En contre partie, la société libyenne s’engage à réhabiliter l’Hôtel Source du Nil, à construire un Centre Internationale de Conférence dans le centre-ville de Bujumbura et un Hôtel 5 étoiles au bord du Lac Tanganyika.

Et pour ce faire, le Gouvernement burundais s’est engagé à accélérer le processus de désengagement de l’état et de privatisation de la SHTB, de l’ONATEL et d’ouvrir le capital de la SOSUMO à des investisseurs privés et à encourager les sociétés publiques à vendre leurs actions, dans toutes ces sociétés étatiques, à la compagnie libyenne LAAICO.
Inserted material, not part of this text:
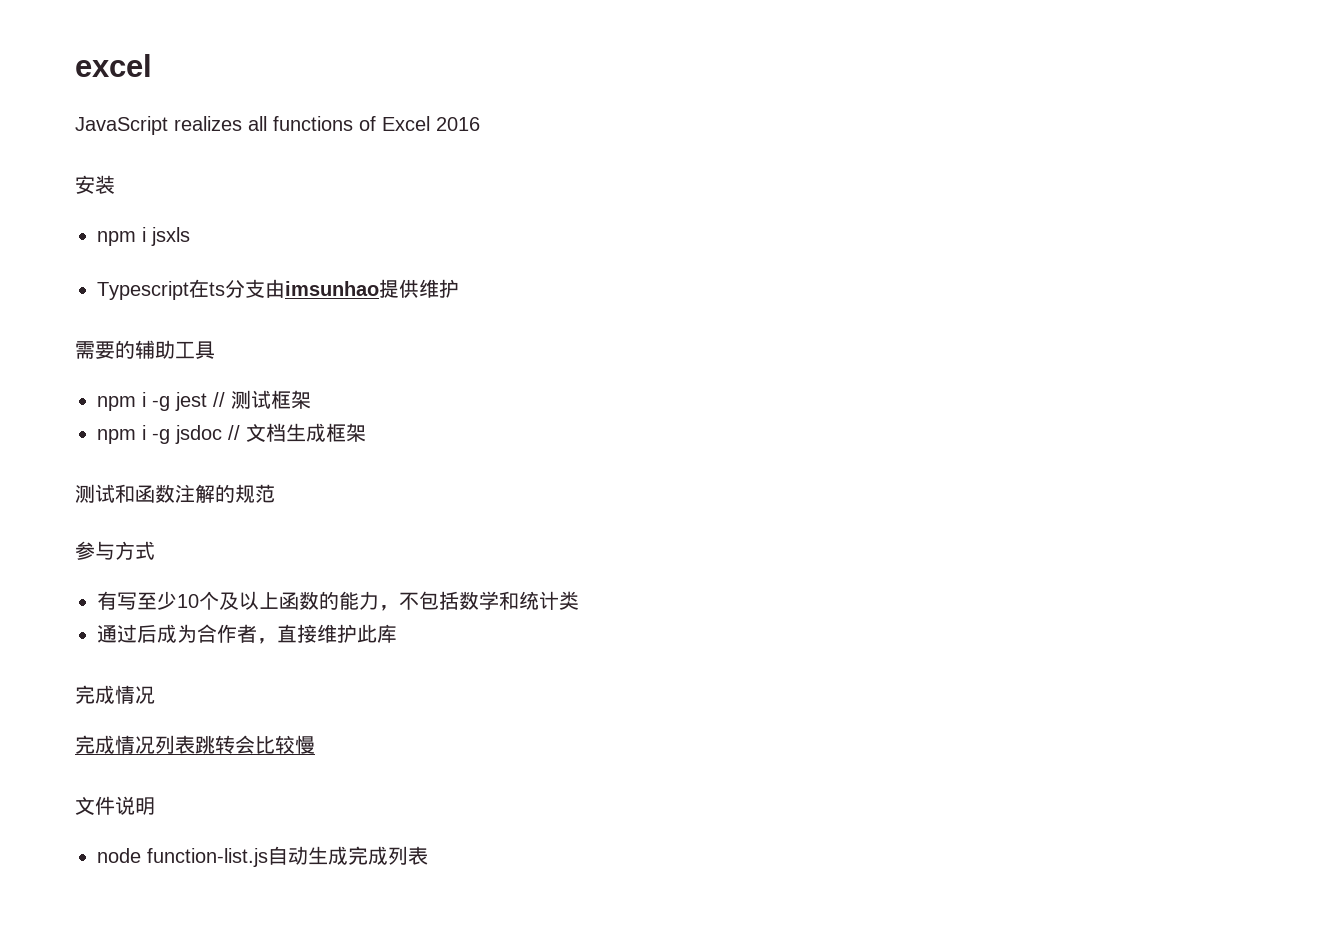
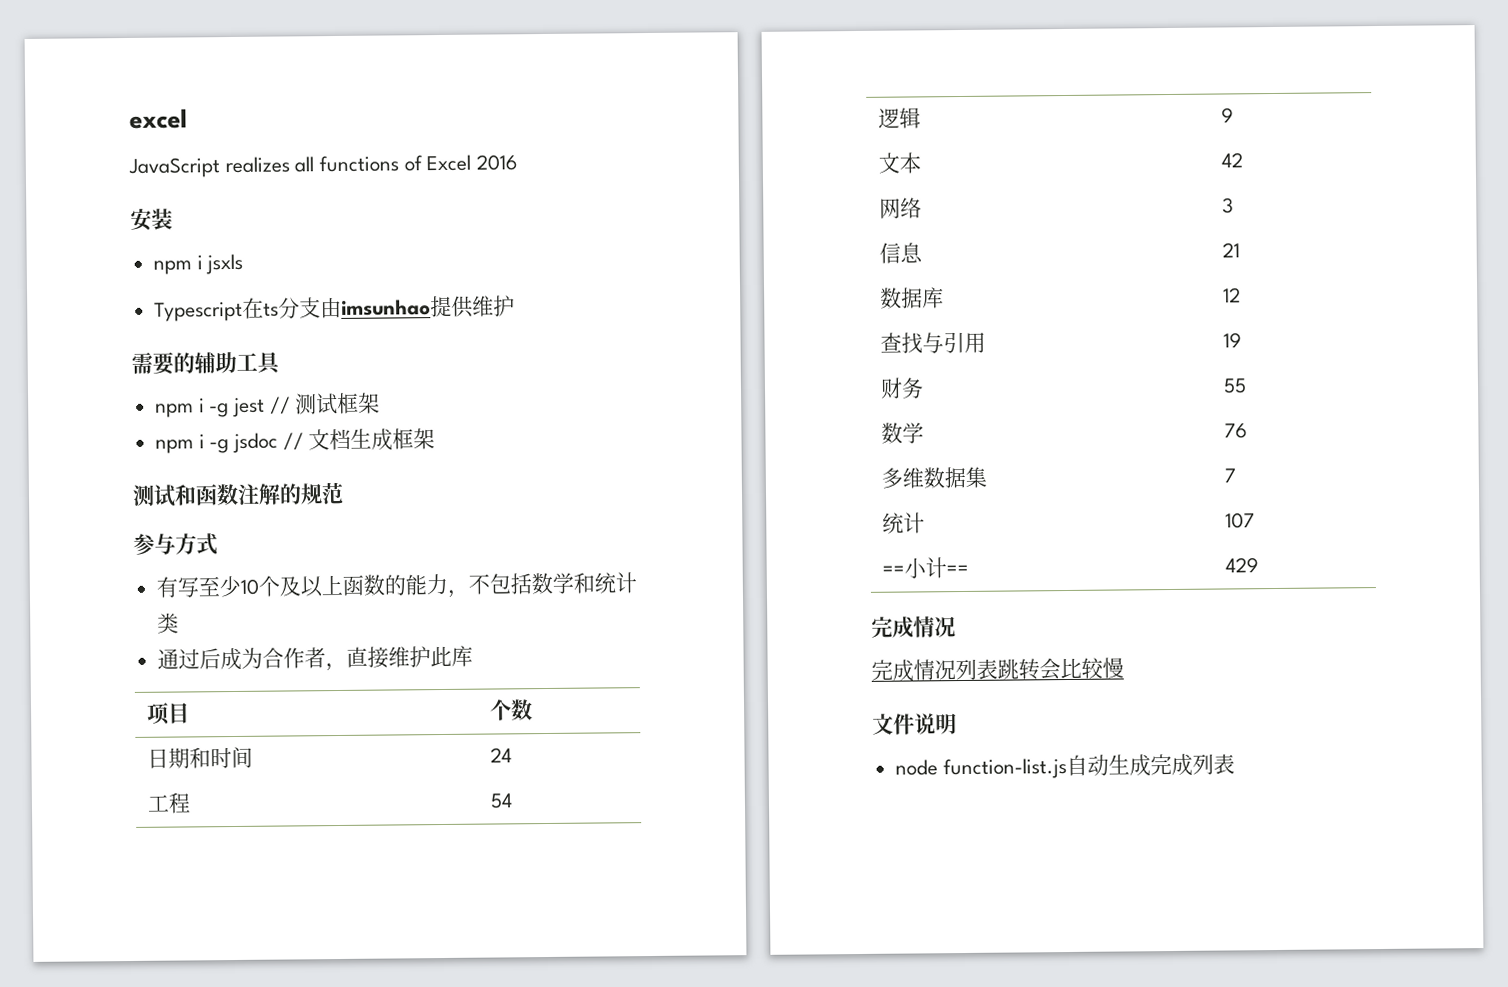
(397, 633) none -> [146,702,191,725] [489,699,534,721] [147,746,254,769] [490,747,513,763] [147,792,192,814] [490,793,514,809] [878,107,922,129] [1221,107,1235,123] [878,152,922,174] [1221,152,1244,168] [879,197,923,219] [1222,197,1235,214] [879,242,924,264] [1222,242,1241,258] [880,287,945,309] [1223,287,1242,303] [880,331,987,354] [1223,332,1243,348] [880,377,925,399] [1223,378,1248,394] [881,422,925,444] [1224,423,1249,439] [881,466,988,489] [1224,468,1237,483] [882,512,926,534] [1225,512,1256,529] [882,557,970,579] [1225,557,1260,573] // 项目 | 个数 // 日期和时间 | 24 // 工程 | 54 // 逻辑 | 9 // 文本 | 42 // 网络 | 3 // 信息 | 21 // 数据库 | 12 // 查找与引用 | 19 // 财务 | 55 // 数学 | 76 // 多维数据集 | 7 // 统计 | 107 // ==小计== | 429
Le Gouvernement burundais s’est en outre engagé à mettre à disposition de la société libyenne le terrain N° cadastre 4548 B/A situé au centre ville, boulevard du 1er novembre, près de l’Hôtel Source du Nil et du Cercle Hippique.

Ce terrain que le Gouvernement s’est engagé à céder à la compagnie libyenne est un lieu symbolique dans la mémoire collective des Burundais et dans l’Histoire récente du pays. Il s’agit en effet du domaine du Palais du 1er novembre, qui, faut-il le rappeler, était la résidence du premier président démocratiquement élu au Burundi, Melchior Ndadaye, et a été attaqué dans la nuit du 20 au 21 octobre 1993 par les militaires putschistes. Cette attaque, soldée par l’assassinat de Ndadaye et plusieurs de ses collaborateurs, sera l’élément déclencheur d’une guerre civile de près de 15 ans ayant fait plusieurs centaines de milliers de victimes innocentes et dont le pays peine encore de se sortir.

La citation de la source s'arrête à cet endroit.